**Work item:** Restate each entry below exactly; pictures stay out of the copy.

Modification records
══════

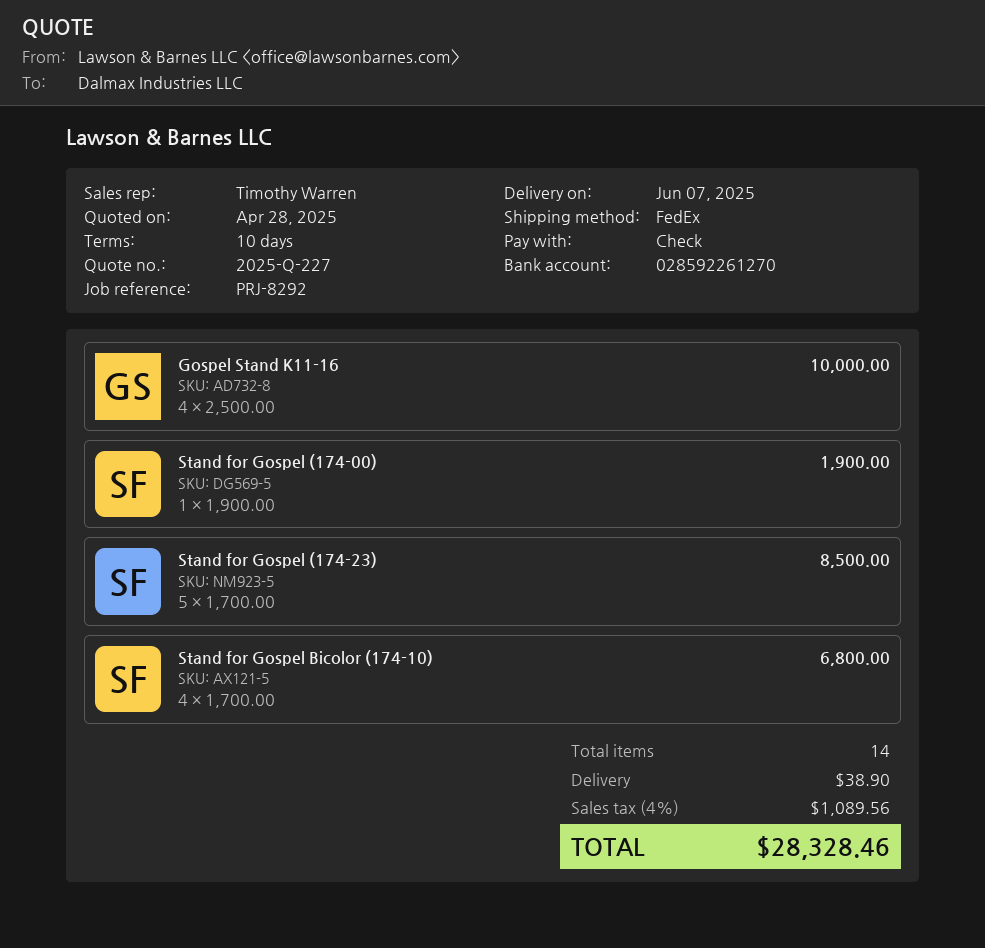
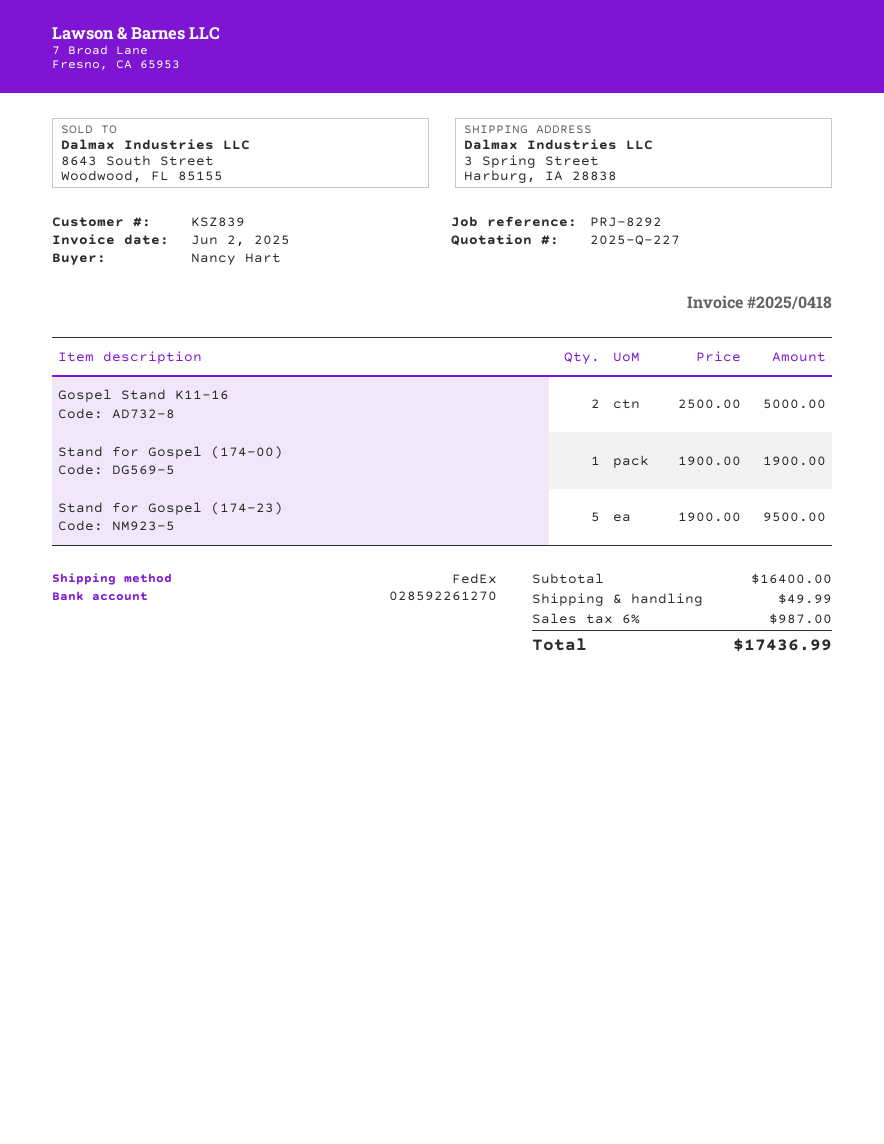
Gospel Stand K11-16: 4 x 2500.00 = 10000.00 -> 2 x 2500.00 = 5000.00
Stand for Gospel (174-23): 5 x 1700.00 = 8500.00 -> 5 x 1900.00 = 9500.00
Stand for Gospel Bicolor (174-10): 4 x 1700.00 = 6800.00 -> none
shipping: 38.90 -> 49.99
tax: 4% = 1089.56 -> 6% = 987.00
total: 28328.46 -> 17436.99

══════

**Finished exercise:**
Gospel Stand K11-16: 4 x 2500.00 = 10000.00 -> 2 x 2500.00 = 5000.00
Stand for Gospel (174-23): 5 x 1700.00 = 8500.00 -> 5 x 1900.00 = 9500.00
Stand for Gospel Bicolor (174-10): 4 x 1700.00 = 6800.00 -> none
shipping: 38.90 -> 49.99
tax: 4% = 1089.56 -> 6% = 987.00
total: 28328.46 -> 17436.99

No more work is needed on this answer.